Published February 6, 2026 | Version 1.0
Publication Open

Friction-Guided Optimization: Negative Tomography in Overparameterized Learning

Description

Why do overparameterized networks converge efficiently despite massive redundancy, flat basins, low intrinsic dimension, low‑rank curvature spectra, fractal roughness, hyperbolic traits, and abrupt phase transitions like grokking?
All of these empirical behaviors appear fragmented in current theory. Random matrix theory explains low rank; tangent-kernel limits explain early training; mode connectivity explains flat basins; hyperbolic embeddings explain hierarchical curvature; intrinsic‑dimension collapse explains grokking—but no minimal set of primitives explains why they all co‑occur or how training actually organizes itself in high‑dimensional degeneracy.

This working paper reframes training as erosive negative tomography: an architecture‑level perspective in which gradient erosion collapses low‑friction nullspace, the empirical Fisher information acts as a parametric friction field ϕ(θ; u) = uᵀF(θ)u, and overparameterization serves as a degeneracy amplifier that creates vast corridors of near‑equivalence. Early optimization does not “descend” so much as carve: removing degrees of freedom that fail to affect predictions. As low-friction directions are eroded, friction anisotropy sharpens, creating apparent “gravity” and forcing flow onto a resistant, low‑dimensional core. Flat minima emerge as the symmetric fixed point of this negative‑space collapse.

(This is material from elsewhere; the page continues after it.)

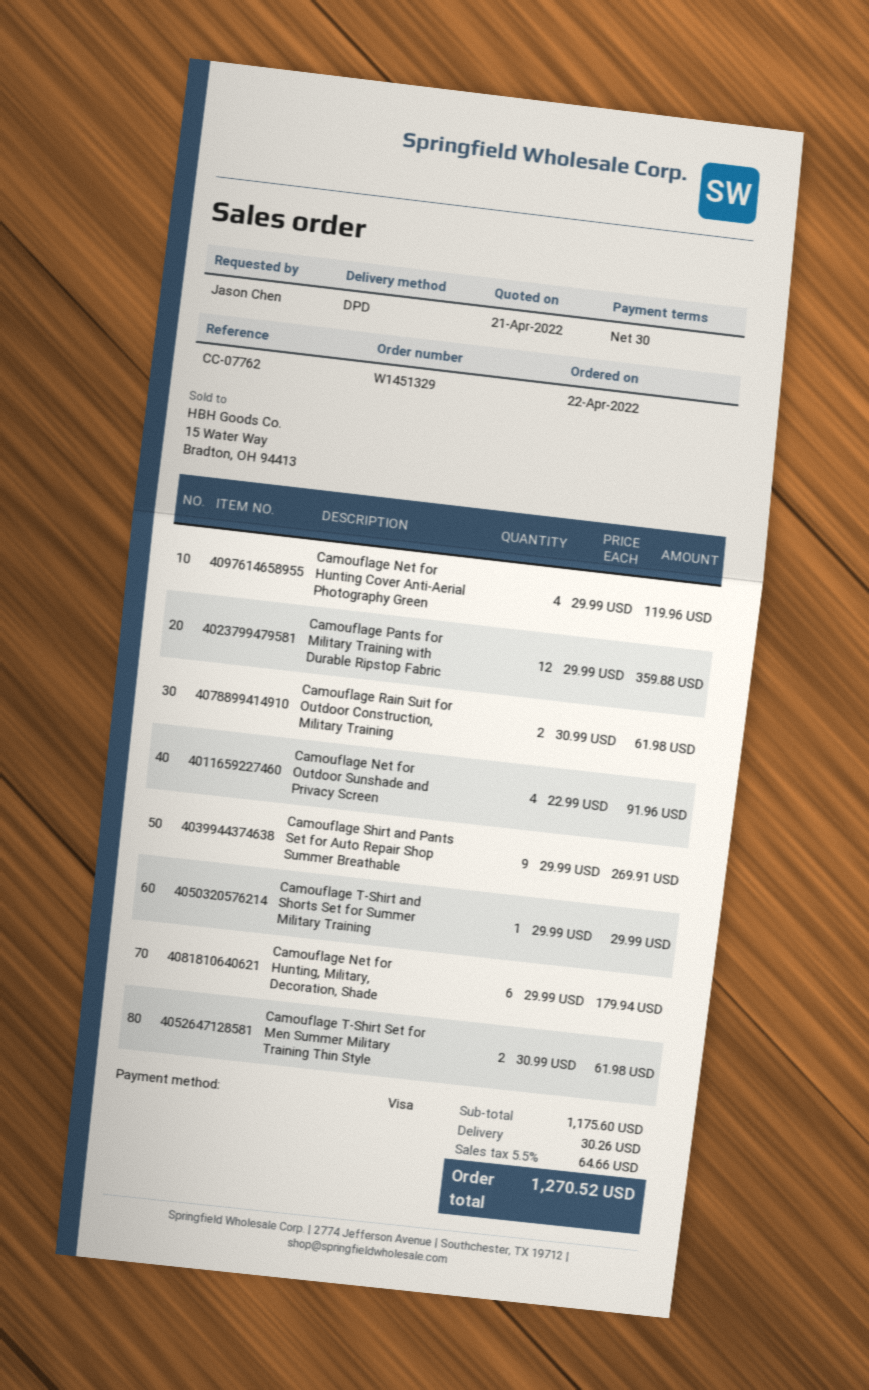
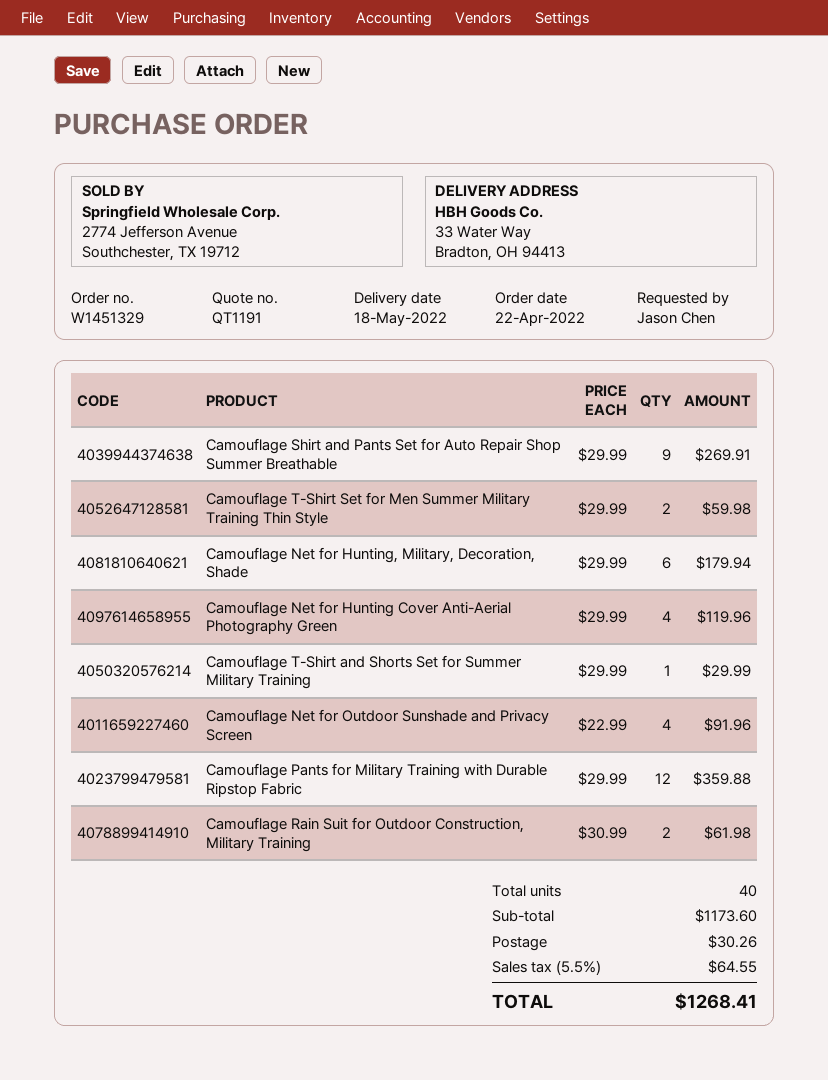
Camouflage T-Shirt Set for Men Summer Military Training Thin Style: 2 x 30.99 = 61.98 -> 2 x 29.99 = 59.98
subtotal: 1175.60 -> 1173.60
tax: 5.5% = 64.66 -> 5.5% = 64.55
total: 1270.52 -> 1268.41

This view unifies major empirical observations:

  • Flat minima → symmetry under saturated negatives
  • Low intrinsic dimension → erosion of nullspace into a minimal core
  • Low‑rank Fisher → data‑constrained directions survive erosion
  • Fractal roughness → multiscale boundary carving
  • Hyperbolic curvature → rarity of high‑friction directions
  • Grokking → friction‑field phase transitions at negative closure

From these primitives, a three‑phase protocol (Friction‑Guided Optimization, FGO) emerges:

  1. Acquisition (High‑LR scour) – rapid carving of low‑friction subspace.
  2. Re‑Ask (Fisher‑aware refinement) – updates aligned to anisotropic curvature.
  3. Execution (Low‑LR polish) – symmetry‑aligned convergence in carved valleys.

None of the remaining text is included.